Nesse instante reparei que o dia se findava no hemisfério em que nos achávamos, desaparecendo o globo azulado e longínquo do sol nos horizontes desse mundo prodigioso; seu brilho esmaecia e quando o reflexo cerúleo se observava em todas as coisas um cenário esplendoroso e inenarrável descerrou-se ao meu olhar atônito.
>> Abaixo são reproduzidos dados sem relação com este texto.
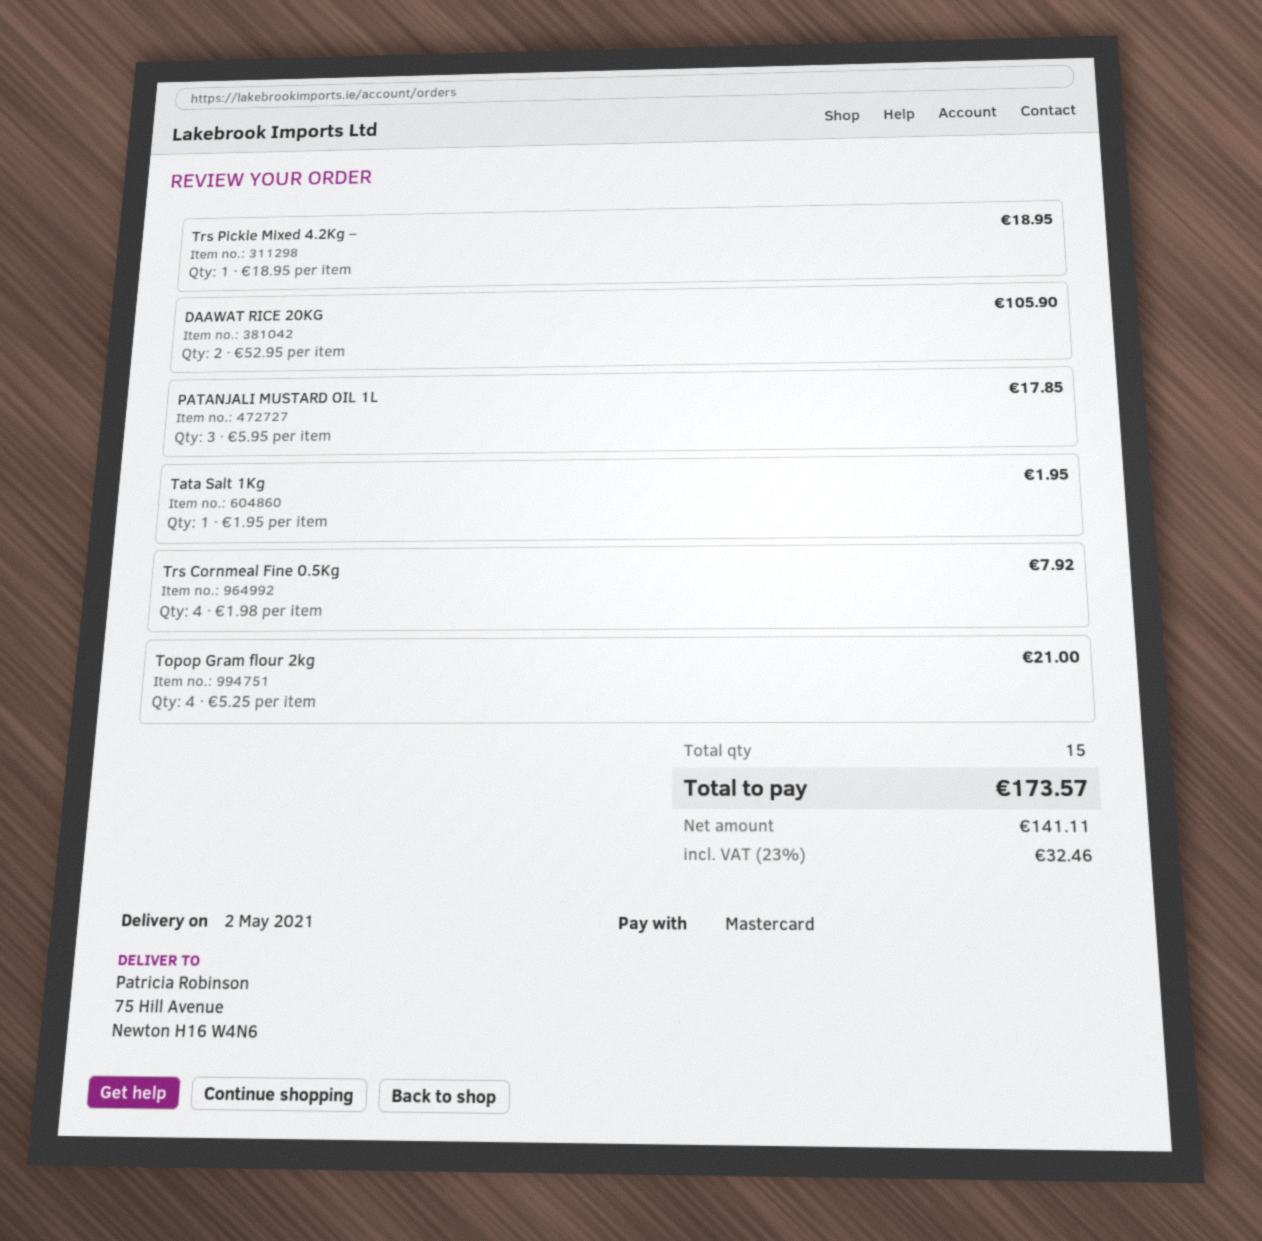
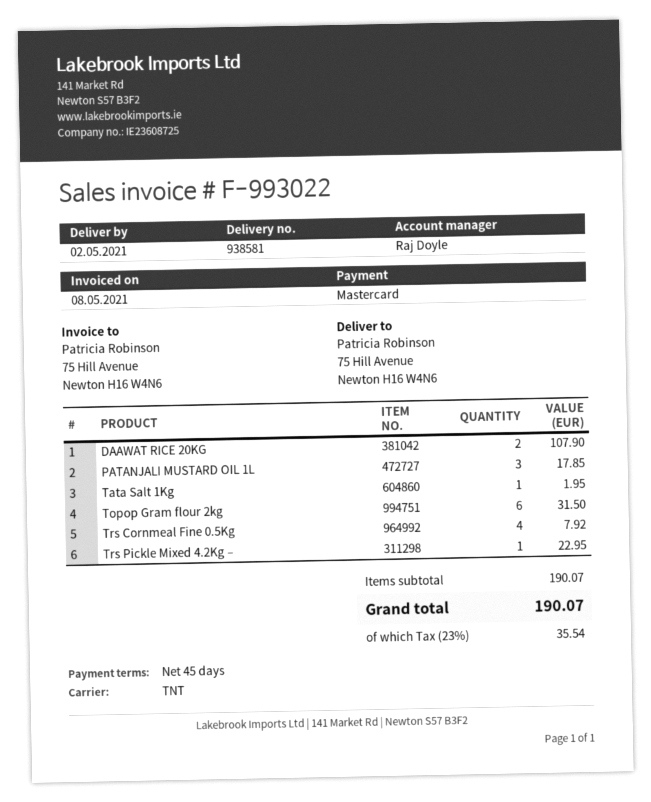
Trs Pickle Mixed 4.2Kg –: 1 for 18.95 -> 1 for 22.95
DAAWAT RICE 20KG: 2 for 105.90 -> 2 for 107.90
Topop Gram flour 2kg: 4 for 21.00 -> 6 for 31.50
tax: 23% = 32.46 -> 23% = 35.54
total: 173.57 -> 190.07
Nas imensidades do éter acendeu-se o lampadário maravilhoso; afigurava-se que uma auréola de chamas lindamente coloridas coroava esse orbe encantado, em meio às luas fulgurantes que me pareciam vitórias-régias resplandecendo num mar de suavíssimas claridades.

Locomovemo-nos em determinada direção e qual não foi o meu espanto ao deparar com grande massa de substância fluídica, um pouco semelhante à água levemente rosada, elucidando o meu prezado mentor tratar-se dos mares saturninos, enquanto apreciava as fontes encantadas e os lagos róseos como se fossem encravados em geleiras alvíssimas.

Observei, então, um quadro indescritível: bem no cume de um monte, que parecia de neve, certo palácio de colunas preciosas emergia de uma alcatifa de flores.

Resplandeciam os anéis luminosos no firmamento e grande multidão ali se reunia em atitude de recolhimento e prece.

Vi, então, elevar-se aos céus constelados uma onda de luminosidade feérica e, da amplidão azul, onde evolucionavam os lindos satélites desse orbe de sabedoria e ventura, um jorro de sol desceu sobre aqueles seres silenciosos e recolhidos. Era a correspondência visível entre dois Planos…

Nesse instante, porém, o desvelado mentor me arrancou do êxtase em que me achava. Saí então, daquela atmosfera densa, mas cheia de encantamentos e de maravilhas, levando comigo a visão eterna daquele celeste orbe de harmonia e beleza, que se afigurou, ao meu Espírito acanhado e imperfeito, como prodigiosa estância de perfeições do universo.